HARARE, 1 MARCH 2016 &			   CASE NO LC/H/APP/1320/2015

18 MARCH 2016

In the matter between

LIGHTON DUBE							APPLICANT

Versus

DELEGATION OF THE EUROPEAN UNION 			RESPONDENT

TO THE REPUBLIC OF ZIMBABWE

Before the Honourable L F Kudya J

For the Applicant	H Chitima  (Legal Practitioner)

For the Respondent     C Mucheche  (Legal Practitioner)

KUDYA J:

This matter was set down as an application for condonation of late filing of heads of argument and upliftment of bar. It is a case which makes very sad listening. In its pre-hearing discussion with the parties, the court explained to the lawyers then present that, the manner in which the employer had prosecuted its case all through left a lot to be desired especially when it came to the observance of time lines as set down by the rules of court.

The court therefore did not mince its words and told counsel for the applicant that the approach to the matter spoke to a clear abuse of court processes by the employer.  The court was therefore of the view that it would not want to entertain argument on the matter as it was of the firm view that the applicant was abusing the court if one takes a closer look at how the appellant has been dealing with its case. When the parties appeared before the court the applicant indicated that it had a postponement application to make. It is only this application which is the subject of this judgment.

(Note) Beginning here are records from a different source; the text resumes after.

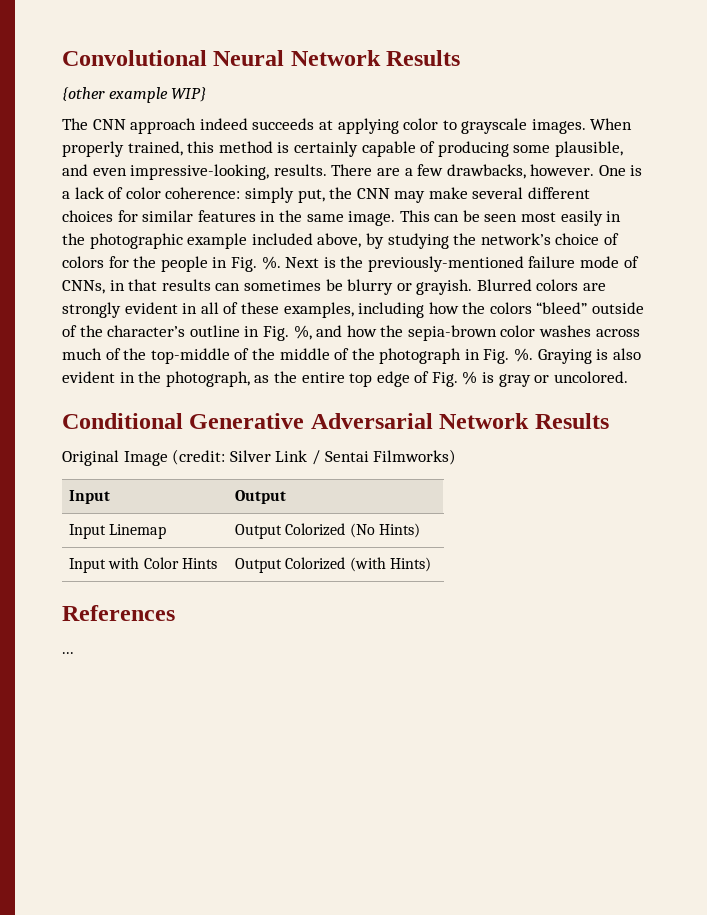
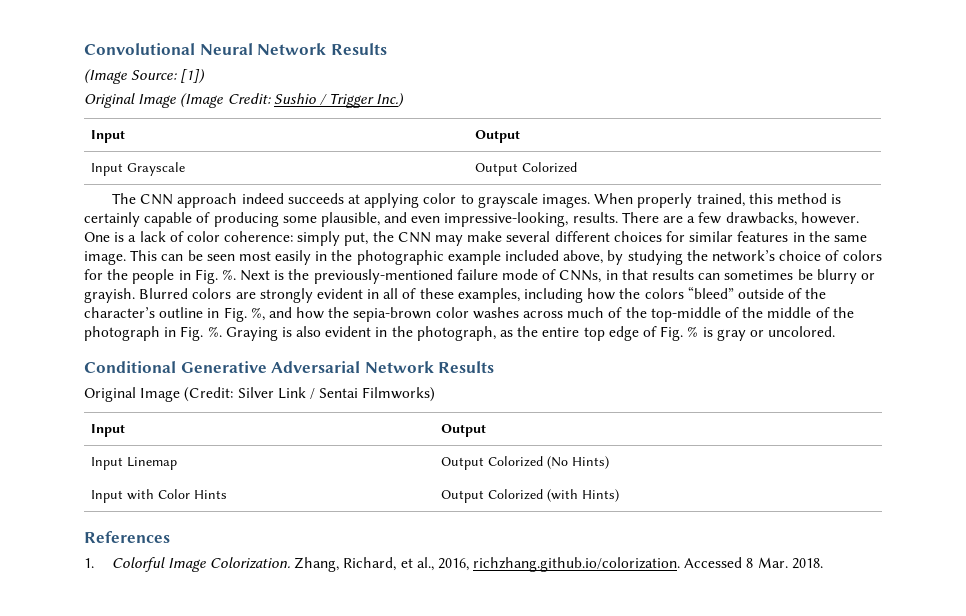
[62,87,207,103] {other example WIP} -> [84,69,206,84] [84,93,405,108] [90,130,125,143] [474,130,520,143] [90,162,185,176] [474,162,577,176] (Image Source: [1]) // Original Image (Image Credit: Sushio / Trigger Inc.) // Input | Output // Input Grayscale | Output Colorized
[172,449,226,465] (credit: -> [184,387,234,402] (Credit:
[62,652,74,654] ... -> [84,557,823,572] 1. Colorful Image Colorization. Zhang, Richard, et al., 2016, richzhang.github.io/colorization. Accessed 8 Mar. 2018.

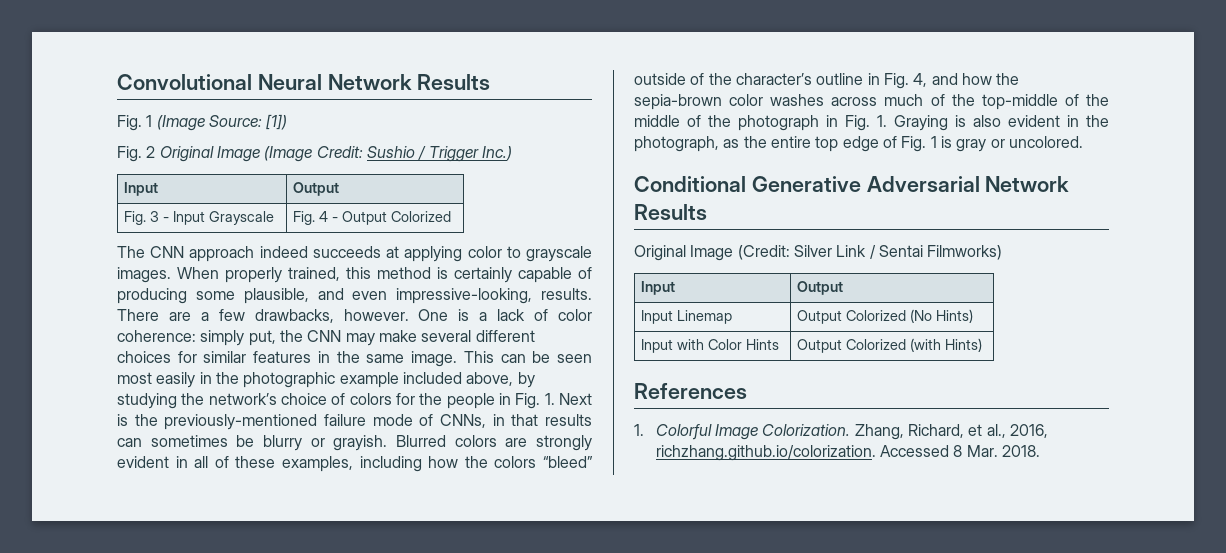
(387, 49) none -> [117,115,153,131] Fig. 1
(206, 76) none -> [117,146,156,162] Fig. 2
(520, 136) none -> [123,211,169,225] Fig. 3 -
(185, 169) none -> [292,211,338,225] Fig. 4 -
[221,269,236,280] %. -> [544,393,555,405] 1.
[250,307,265,321] %, -> [913,73,928,87] 4,
[207,326,222,337] %. -> [877,115,887,127] 1.
[687,326,699,337] % -> [930,136,937,148] 1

The background to the matter is that in 2011 the arbitrator made an award in favour of the employee (now the respondent). In 2012 the employer the now applicant applied for a review of the arbitral award. It however failed to file its heads of argument on time until about three year’s later. It then presented before a judge arguing that its lawyers had encountered administrative problems vis change of staff so for the three years it could not file its heads of argument.

The judge in her judgment handed down on 16 October 2015 expressed dismay at the casual approach adopted by the employer in the prosecution of its appeal. She however, indulged it and gave it fourteen days from the date of her judgment within which they had to file their heads. The employer did not comply with the judge’s award but instead on 6 November 2015 filed another condonation application which is the application which was meant to be heard on the date when the instant postponement was sought.

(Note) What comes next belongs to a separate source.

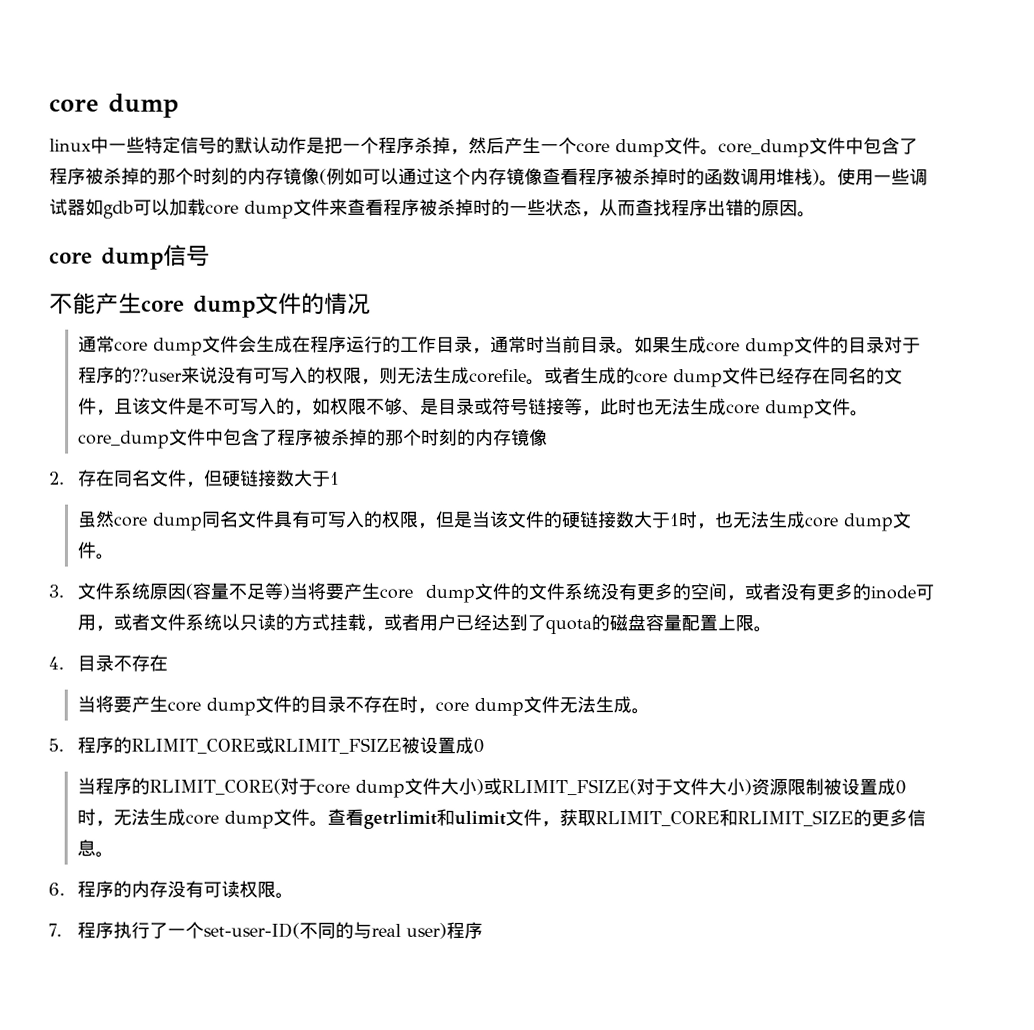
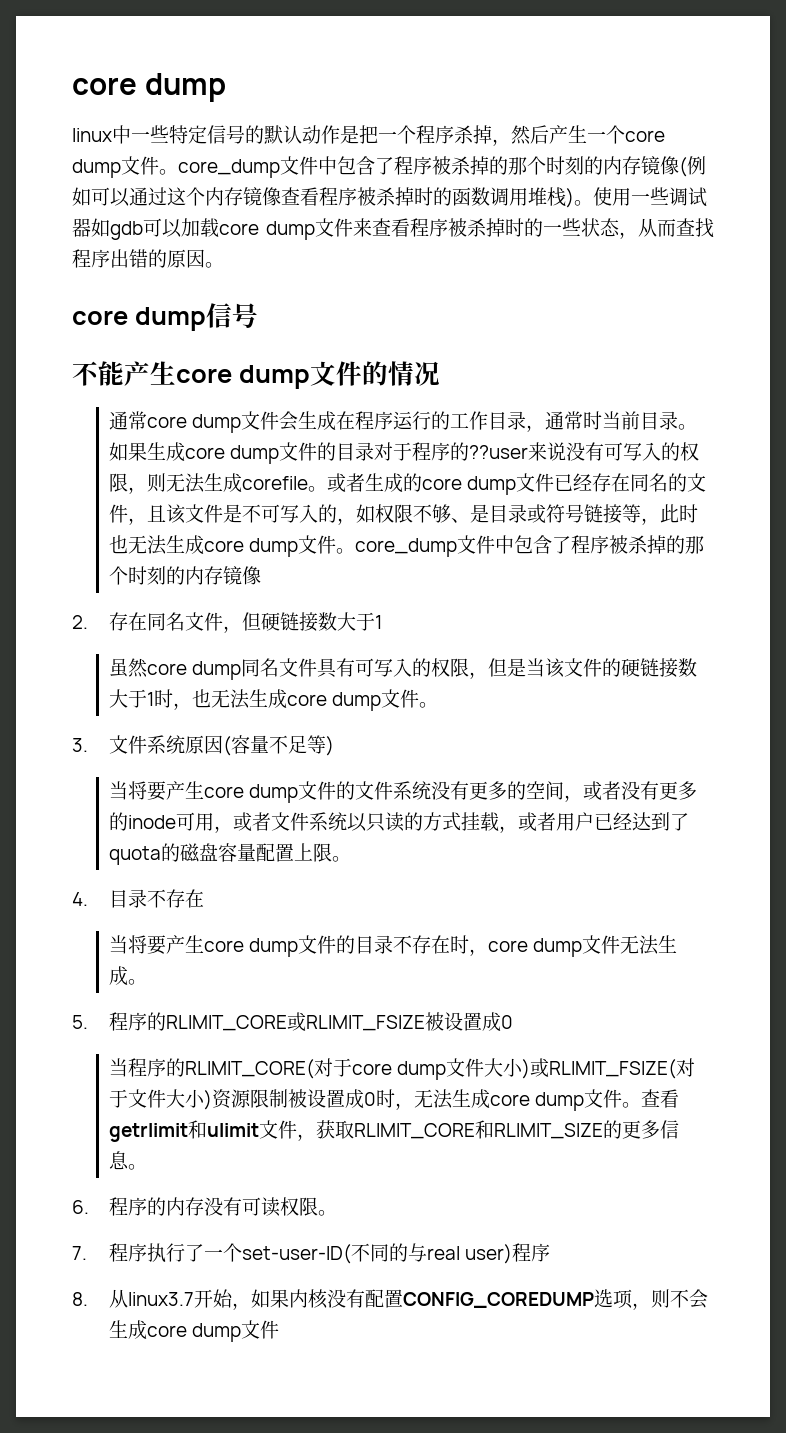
(290, 591) none -> (335, 746) //
(483, 930) none -> [72,1289,709,1310] [109,1320,280,1342] // 8.从linux3.7开始，如果内核没有配置CONFIG_COREDUMP选项，则不会生成core dump文件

By the time it did that it was also out of time so it on 17 February 2016 filed yet another condonation application where it sought to be pardoned for the late filing of the application for condonation of 6 November 2015. It is this condonation application which the employer used to request that the court bears with it and grant a postponement so that the 17 February 2016 application be heard first before the 6 November 2015 application.

The respondent opposed the application and prayed that the least indulgence that the court could grant was to strike off the matter with costs on a higher scale for the date when the postponement was sought. He argued that the history outlined above was clear testimony of a sluggish approach to the matter. It emphasised fact that the counsels for the parties had a duty to protect the court’s integrity by dealing with matters diligently. He therefore persisted in the striking off of the matter with costs on a higher scale. The respondent agreed that procedurally the 17 February 2016 matter had to be disposed of before the 6 November 2015 one. He thus persisted in his striking off prayer with costs on a higher scale.

On the other hand the applicant persisted that the postponement application was merited on account of the practical difficulty of disposing of the November 2015 matter before the February 2016 one. It therefore persisted in the postponement application and tendered costs on the normal scale.

As indicated by the history of the case above it is apparent that the applicant lacks seriousness in prosecuting its case. It argues that it failed to comply with the fourteen day reprieve it had been given because the judgment came to its attention a day before the dates dies induciae for the reprieve expired. It is however worth noting that judgment hand downs are communicated to the parties at least two days prior to hand down date and some notices are pasted on the court corridors notice boards.

Further the order was clear that it had to be satisfied from date of that judgment not from the date of its receipt (my emphasis). It is therefore clear that the excuse that the employer was called to collect the judgment a day before its expiry is without substance.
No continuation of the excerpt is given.